====== PROVIDED DATA

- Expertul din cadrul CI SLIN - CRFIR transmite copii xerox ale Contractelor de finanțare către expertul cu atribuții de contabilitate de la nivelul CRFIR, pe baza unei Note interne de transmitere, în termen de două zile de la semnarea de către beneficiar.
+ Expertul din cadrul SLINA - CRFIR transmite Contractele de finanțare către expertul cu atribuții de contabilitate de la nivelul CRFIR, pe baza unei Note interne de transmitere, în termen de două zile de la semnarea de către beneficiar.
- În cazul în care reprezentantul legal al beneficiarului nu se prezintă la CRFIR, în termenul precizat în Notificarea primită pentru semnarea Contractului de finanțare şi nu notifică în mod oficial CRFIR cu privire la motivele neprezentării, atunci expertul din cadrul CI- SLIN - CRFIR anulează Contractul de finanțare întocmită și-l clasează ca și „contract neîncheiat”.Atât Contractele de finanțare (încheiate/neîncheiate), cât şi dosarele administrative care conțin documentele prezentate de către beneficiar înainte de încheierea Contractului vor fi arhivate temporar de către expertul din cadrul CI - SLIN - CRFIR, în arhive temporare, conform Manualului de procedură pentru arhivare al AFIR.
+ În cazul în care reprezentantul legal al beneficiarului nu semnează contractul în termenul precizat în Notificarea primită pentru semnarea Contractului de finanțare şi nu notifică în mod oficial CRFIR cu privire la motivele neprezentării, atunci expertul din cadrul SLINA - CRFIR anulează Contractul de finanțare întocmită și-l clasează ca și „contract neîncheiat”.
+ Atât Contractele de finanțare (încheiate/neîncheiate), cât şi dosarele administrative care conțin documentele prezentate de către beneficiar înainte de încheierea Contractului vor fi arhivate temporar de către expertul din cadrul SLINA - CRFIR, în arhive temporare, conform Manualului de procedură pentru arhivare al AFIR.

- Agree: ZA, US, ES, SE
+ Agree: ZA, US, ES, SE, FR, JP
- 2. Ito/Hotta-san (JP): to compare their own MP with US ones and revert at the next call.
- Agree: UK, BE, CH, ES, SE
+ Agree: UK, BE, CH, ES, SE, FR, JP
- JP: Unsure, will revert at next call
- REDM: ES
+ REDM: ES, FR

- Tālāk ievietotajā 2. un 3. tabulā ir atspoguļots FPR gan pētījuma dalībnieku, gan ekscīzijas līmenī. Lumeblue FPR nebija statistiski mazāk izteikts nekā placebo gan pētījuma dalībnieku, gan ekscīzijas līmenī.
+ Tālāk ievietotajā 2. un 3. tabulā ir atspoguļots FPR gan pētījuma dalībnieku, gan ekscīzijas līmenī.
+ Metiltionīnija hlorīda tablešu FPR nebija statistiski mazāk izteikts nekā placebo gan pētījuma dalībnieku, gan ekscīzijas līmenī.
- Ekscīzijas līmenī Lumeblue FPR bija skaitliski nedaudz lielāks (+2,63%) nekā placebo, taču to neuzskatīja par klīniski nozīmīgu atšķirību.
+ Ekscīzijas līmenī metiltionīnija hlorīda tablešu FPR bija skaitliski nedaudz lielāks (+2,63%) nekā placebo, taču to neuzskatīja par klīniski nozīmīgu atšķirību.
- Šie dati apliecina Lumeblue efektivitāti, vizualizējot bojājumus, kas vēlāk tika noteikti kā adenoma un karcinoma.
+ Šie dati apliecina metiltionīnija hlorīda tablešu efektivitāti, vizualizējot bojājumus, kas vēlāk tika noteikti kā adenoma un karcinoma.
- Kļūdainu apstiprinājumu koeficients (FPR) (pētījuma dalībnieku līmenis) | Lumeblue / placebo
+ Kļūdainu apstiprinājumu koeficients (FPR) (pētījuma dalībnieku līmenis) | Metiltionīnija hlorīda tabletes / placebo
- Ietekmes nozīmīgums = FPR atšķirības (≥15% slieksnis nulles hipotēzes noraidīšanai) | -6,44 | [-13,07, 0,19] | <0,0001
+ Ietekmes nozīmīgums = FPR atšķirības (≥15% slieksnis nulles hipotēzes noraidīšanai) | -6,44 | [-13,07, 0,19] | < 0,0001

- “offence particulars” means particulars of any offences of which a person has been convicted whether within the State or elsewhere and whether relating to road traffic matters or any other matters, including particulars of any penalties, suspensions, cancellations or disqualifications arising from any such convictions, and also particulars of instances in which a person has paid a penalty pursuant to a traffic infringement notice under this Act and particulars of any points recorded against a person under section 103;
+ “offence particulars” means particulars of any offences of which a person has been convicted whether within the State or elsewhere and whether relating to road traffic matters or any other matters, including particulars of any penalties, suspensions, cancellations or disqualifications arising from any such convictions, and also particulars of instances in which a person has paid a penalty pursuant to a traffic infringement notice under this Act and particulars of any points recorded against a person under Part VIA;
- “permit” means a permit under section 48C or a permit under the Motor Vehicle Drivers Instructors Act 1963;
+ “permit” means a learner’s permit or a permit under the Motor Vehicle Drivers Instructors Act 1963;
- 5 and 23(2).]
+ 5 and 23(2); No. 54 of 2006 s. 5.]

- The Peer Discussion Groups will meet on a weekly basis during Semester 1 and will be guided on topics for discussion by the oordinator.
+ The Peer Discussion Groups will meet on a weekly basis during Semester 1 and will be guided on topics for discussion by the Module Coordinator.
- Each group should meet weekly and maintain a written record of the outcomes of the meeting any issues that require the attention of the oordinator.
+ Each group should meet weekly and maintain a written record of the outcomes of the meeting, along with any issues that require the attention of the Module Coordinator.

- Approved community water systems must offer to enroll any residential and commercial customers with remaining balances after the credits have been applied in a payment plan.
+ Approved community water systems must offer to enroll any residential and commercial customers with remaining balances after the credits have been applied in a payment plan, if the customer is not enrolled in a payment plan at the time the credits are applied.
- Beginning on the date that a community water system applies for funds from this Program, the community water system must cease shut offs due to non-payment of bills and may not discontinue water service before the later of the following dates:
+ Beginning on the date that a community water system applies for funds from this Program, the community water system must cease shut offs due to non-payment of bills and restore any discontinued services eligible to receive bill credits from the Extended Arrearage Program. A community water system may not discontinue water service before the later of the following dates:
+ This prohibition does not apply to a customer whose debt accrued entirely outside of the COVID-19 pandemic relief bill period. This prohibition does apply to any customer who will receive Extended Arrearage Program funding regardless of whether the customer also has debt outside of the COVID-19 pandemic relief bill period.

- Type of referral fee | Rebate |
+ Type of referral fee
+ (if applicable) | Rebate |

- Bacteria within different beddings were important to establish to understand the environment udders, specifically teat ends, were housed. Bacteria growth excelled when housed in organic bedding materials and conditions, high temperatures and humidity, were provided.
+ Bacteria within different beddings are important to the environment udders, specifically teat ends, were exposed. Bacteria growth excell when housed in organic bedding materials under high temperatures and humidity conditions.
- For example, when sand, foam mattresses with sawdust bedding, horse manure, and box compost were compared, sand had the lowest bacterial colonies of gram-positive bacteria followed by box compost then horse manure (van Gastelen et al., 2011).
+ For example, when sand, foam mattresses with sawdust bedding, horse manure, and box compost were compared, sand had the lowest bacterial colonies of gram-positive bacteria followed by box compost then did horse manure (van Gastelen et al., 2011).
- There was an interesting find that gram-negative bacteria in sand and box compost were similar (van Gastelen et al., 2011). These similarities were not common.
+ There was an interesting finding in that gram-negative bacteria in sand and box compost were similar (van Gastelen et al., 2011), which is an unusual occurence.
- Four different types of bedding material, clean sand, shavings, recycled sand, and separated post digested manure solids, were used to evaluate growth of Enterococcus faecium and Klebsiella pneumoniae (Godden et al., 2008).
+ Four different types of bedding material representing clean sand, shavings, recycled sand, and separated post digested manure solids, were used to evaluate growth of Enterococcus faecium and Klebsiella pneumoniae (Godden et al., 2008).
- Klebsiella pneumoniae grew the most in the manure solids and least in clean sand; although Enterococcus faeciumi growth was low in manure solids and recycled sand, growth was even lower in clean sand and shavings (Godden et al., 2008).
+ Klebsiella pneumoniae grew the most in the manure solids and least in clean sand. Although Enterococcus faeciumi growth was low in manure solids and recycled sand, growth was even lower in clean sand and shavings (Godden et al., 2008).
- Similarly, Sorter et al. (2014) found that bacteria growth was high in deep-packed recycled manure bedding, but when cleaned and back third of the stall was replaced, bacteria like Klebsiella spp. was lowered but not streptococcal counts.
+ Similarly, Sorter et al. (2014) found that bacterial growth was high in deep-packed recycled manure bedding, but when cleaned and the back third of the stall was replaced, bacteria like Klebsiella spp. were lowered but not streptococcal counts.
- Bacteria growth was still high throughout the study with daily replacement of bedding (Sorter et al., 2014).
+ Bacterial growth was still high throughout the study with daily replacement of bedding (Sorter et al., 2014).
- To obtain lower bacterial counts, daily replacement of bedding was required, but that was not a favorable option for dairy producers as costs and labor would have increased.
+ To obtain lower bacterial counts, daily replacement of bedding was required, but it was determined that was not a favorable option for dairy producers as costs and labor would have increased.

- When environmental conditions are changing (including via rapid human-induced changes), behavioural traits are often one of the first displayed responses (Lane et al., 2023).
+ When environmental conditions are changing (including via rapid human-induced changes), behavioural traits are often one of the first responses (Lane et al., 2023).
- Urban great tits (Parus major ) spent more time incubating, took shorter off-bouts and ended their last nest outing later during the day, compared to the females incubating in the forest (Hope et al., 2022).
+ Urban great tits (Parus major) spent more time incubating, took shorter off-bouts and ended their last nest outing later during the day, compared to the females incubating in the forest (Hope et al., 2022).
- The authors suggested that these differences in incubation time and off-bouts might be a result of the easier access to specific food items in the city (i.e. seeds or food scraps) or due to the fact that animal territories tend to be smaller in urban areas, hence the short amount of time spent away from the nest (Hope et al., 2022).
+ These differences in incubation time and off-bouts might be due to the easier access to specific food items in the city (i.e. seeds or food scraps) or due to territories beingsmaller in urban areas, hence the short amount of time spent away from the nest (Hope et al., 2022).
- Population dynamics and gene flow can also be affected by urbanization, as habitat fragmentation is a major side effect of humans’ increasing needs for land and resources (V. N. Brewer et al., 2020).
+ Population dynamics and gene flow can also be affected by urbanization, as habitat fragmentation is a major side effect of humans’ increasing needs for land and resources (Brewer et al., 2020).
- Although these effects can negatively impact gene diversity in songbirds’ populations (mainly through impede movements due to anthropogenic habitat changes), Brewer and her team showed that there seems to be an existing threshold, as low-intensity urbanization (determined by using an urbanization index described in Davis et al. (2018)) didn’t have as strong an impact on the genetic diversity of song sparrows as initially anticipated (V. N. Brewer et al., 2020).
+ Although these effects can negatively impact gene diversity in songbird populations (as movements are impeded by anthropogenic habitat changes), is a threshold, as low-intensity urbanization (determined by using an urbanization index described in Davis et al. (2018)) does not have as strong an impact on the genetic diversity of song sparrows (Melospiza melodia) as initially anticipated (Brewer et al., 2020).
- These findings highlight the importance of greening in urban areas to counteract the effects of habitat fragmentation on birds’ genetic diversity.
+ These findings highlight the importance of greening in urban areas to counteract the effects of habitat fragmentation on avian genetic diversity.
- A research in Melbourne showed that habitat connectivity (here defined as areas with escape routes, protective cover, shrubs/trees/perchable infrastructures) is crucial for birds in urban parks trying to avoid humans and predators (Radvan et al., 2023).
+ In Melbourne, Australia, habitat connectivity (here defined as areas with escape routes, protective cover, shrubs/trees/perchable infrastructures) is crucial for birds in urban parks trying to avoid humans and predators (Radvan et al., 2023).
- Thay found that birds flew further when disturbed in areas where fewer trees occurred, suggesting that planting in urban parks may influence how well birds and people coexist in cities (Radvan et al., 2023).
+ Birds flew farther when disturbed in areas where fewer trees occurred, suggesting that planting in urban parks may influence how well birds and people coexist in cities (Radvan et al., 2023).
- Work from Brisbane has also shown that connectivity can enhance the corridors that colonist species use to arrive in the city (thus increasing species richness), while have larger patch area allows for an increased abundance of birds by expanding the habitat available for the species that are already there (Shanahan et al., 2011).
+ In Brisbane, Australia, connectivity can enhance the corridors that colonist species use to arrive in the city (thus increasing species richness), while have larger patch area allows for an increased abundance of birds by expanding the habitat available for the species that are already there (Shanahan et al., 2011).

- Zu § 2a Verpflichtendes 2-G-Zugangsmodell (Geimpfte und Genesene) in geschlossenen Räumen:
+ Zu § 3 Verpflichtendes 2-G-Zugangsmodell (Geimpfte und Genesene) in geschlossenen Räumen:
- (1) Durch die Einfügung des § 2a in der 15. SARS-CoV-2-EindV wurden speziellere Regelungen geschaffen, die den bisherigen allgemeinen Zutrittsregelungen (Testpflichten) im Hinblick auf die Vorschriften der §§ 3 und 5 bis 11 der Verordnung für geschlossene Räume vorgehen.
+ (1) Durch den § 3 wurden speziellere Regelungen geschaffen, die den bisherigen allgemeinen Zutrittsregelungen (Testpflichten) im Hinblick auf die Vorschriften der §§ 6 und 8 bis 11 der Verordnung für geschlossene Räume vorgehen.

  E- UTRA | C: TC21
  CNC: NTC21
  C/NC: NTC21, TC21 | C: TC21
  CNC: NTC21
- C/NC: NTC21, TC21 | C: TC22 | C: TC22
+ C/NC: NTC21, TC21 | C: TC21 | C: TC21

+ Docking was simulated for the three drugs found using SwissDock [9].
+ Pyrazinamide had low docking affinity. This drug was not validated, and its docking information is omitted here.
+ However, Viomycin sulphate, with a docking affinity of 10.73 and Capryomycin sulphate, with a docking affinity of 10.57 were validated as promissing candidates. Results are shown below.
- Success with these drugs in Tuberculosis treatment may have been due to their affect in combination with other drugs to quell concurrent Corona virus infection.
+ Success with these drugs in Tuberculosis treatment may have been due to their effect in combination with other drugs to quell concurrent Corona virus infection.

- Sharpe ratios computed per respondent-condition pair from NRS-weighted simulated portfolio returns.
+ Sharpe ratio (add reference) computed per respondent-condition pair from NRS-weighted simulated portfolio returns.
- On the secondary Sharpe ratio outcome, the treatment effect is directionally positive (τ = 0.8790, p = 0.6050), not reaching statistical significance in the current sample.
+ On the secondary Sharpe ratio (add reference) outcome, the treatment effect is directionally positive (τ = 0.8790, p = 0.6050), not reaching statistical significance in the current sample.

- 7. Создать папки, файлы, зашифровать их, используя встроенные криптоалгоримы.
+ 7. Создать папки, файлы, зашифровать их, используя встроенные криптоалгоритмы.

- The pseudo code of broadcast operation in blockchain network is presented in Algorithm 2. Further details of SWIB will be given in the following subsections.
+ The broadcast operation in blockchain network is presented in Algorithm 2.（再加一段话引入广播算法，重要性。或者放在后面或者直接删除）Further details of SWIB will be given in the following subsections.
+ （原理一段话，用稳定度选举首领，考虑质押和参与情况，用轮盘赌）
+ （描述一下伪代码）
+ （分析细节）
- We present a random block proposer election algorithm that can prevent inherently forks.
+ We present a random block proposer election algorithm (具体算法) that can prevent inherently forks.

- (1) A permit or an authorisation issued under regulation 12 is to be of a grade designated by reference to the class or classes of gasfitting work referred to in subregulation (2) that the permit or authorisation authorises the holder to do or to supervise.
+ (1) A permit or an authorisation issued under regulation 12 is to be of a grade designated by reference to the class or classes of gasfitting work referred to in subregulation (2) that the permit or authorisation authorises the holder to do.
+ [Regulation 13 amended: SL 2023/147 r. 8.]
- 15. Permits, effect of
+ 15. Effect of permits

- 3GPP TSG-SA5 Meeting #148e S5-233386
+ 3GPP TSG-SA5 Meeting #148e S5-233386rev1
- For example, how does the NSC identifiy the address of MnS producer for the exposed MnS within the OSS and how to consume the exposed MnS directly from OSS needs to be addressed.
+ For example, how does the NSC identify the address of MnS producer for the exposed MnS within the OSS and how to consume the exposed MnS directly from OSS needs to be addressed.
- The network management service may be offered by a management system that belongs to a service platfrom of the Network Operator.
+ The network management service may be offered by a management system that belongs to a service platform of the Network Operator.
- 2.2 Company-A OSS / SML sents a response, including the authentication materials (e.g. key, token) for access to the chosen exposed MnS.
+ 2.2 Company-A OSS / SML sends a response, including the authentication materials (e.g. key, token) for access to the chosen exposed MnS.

============

## EXERCISE PROMPT
Of all the entries above, output exactly the lines between the one holding "an unusual occurence." and the one holding "- Klebsiella pneumoniae", inclusive.

## ANSWER TO THE PROBLEM
+ There was an interesting finding in that gram-negative bacteria in sand and box compost were similar (van Gastelen et al., 2011), which is an unusual occurence.
- Four different types of bedding material, clean sand, shavings, recycled sand, and separated post digested manure solids, were used to evaluate growth of Enterococcus faecium and Klebsiella pneumoniae (Godden et al., 2008).
+ Four different types of bedding material representing clean sand, shavings, recycled sand, and separated post digested manure solids, were used to evaluate growth of Enterococcus faecium and Klebsiella pneumoniae (Godden et al., 2008).
- Klebsiella pneumoniae grew the most in the manure solids and least in clean sand; although Enterococcus faeciumi growth was low in manure solids and recycled sand, growth was even lower in clean sand and shavings (Godden et al., 2008).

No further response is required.